**WHAT IS NEEDED:** From the data below, retype exactly the lines starting with the one that contains "shipping: 58.98 -> 0.00" and ending with the one that contains "total: 5530.24 -> 5467.79", both included.

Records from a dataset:
+ + + +
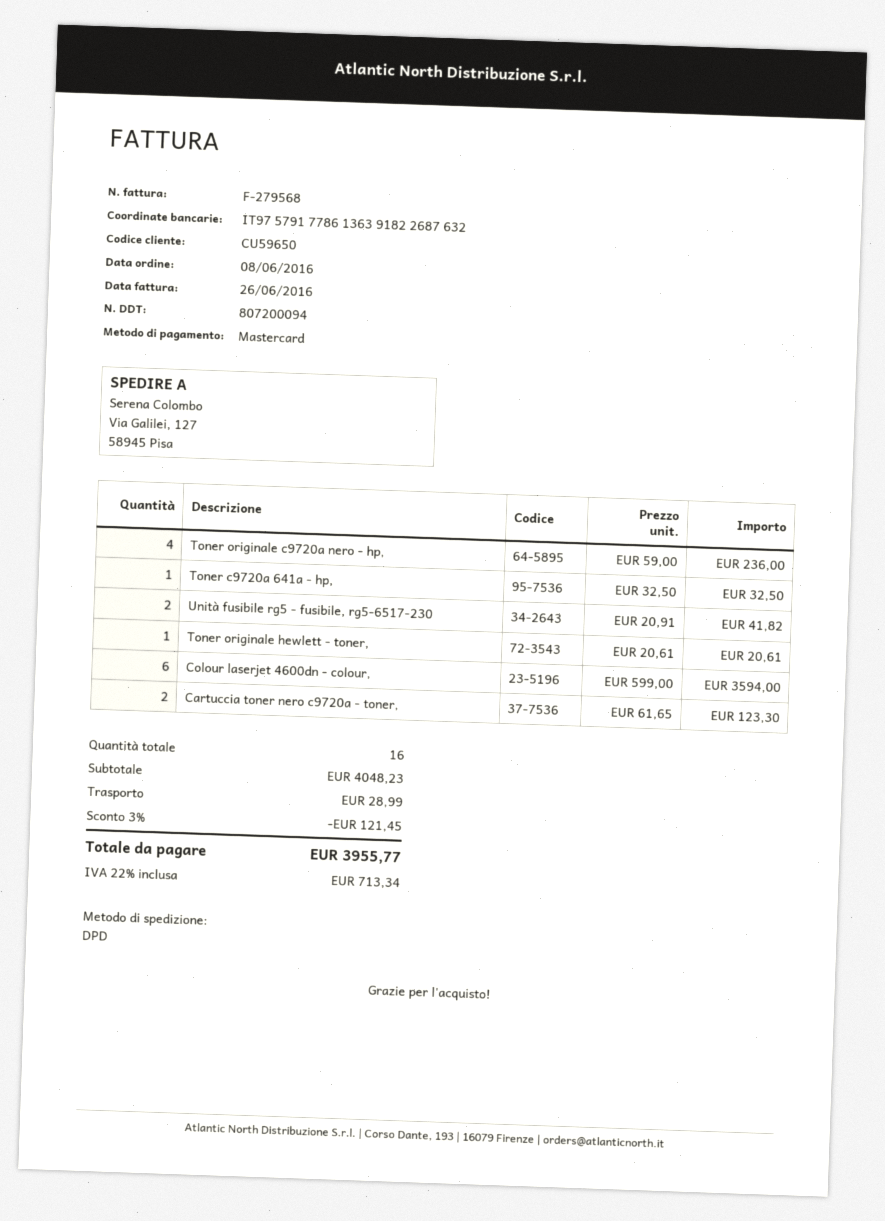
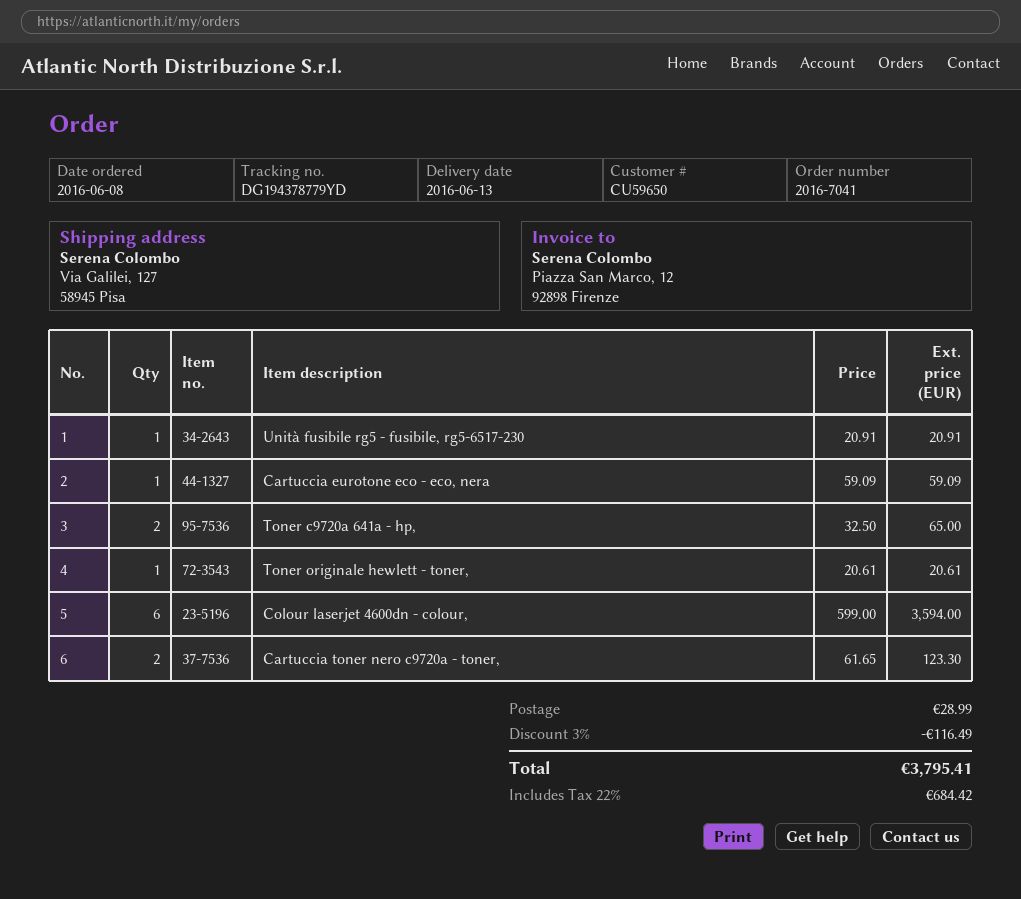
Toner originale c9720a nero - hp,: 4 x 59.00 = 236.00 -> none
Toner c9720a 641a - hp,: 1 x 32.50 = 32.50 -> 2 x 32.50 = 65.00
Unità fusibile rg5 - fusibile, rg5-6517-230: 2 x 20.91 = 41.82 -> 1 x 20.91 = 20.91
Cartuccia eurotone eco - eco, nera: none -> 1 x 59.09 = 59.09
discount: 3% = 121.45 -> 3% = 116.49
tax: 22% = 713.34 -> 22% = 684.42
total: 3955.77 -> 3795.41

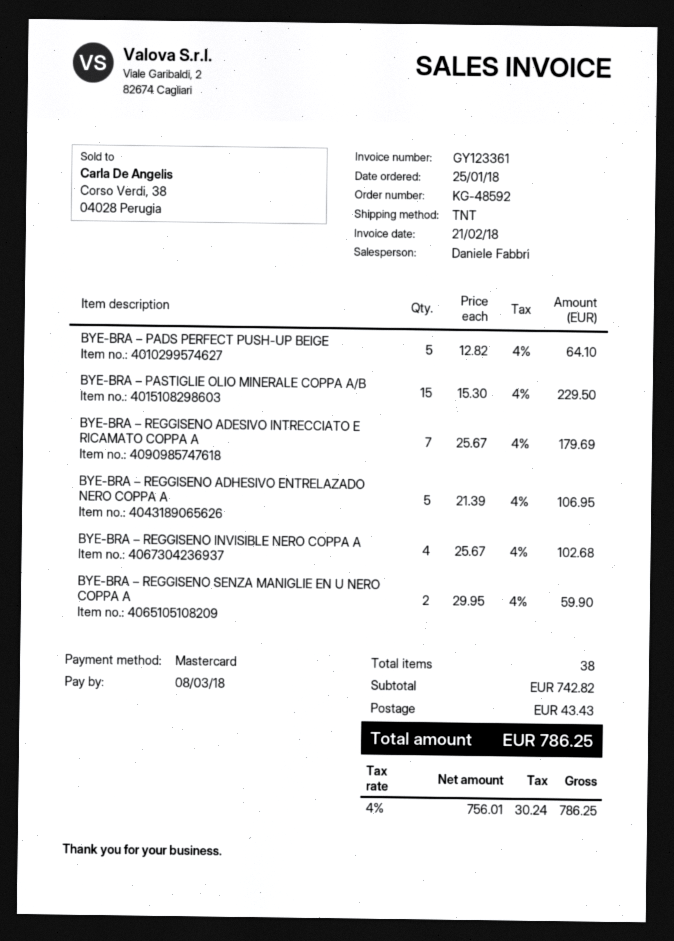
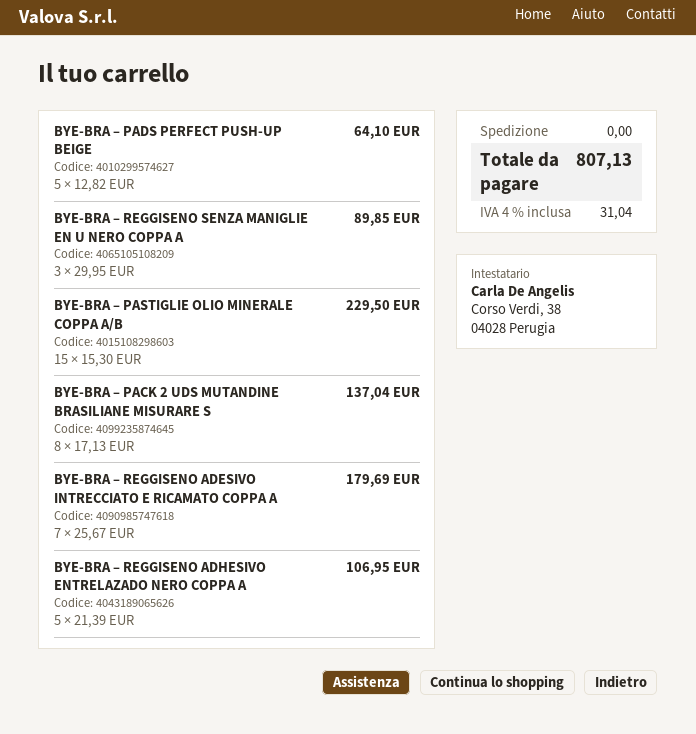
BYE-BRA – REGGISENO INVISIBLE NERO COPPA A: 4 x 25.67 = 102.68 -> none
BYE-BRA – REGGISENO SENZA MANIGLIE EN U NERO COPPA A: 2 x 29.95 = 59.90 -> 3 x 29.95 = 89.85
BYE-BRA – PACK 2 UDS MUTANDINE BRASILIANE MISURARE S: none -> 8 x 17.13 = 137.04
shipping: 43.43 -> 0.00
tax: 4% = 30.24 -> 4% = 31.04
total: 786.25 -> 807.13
+ + + +
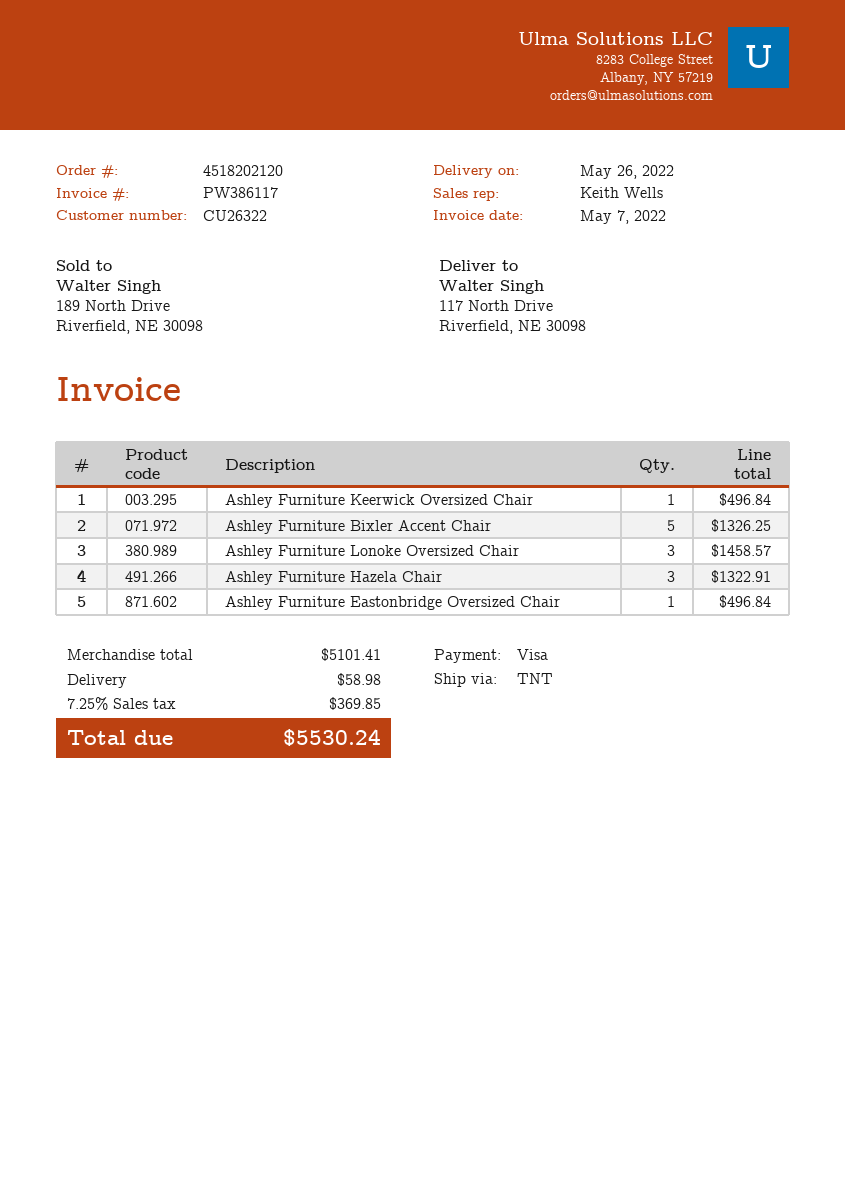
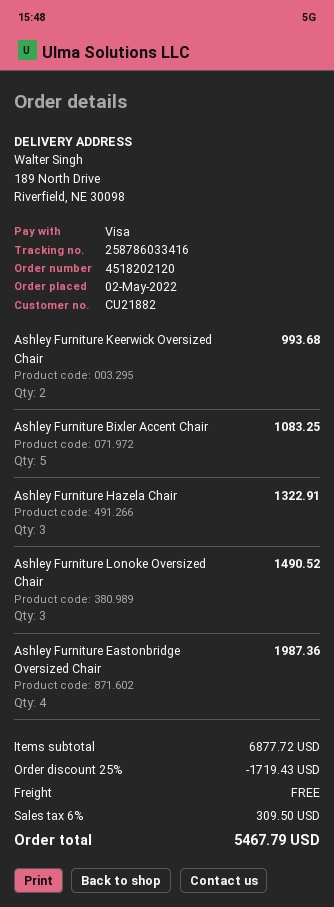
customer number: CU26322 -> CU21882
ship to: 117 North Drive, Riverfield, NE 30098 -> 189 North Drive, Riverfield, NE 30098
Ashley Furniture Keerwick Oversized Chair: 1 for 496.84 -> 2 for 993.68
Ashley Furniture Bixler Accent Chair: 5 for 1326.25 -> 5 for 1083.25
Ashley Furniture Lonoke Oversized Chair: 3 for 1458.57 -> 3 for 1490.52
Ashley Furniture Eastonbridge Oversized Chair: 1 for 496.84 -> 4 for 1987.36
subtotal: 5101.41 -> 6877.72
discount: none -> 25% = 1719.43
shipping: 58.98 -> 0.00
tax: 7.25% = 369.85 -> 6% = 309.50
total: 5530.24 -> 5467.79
+ + + +
**COMPLETED TASK:**
shipping: 58.98 -> 0.00
tax: 7.25% = 369.85 -> 6% = 309.50
total: 5530.24 -> 5467.79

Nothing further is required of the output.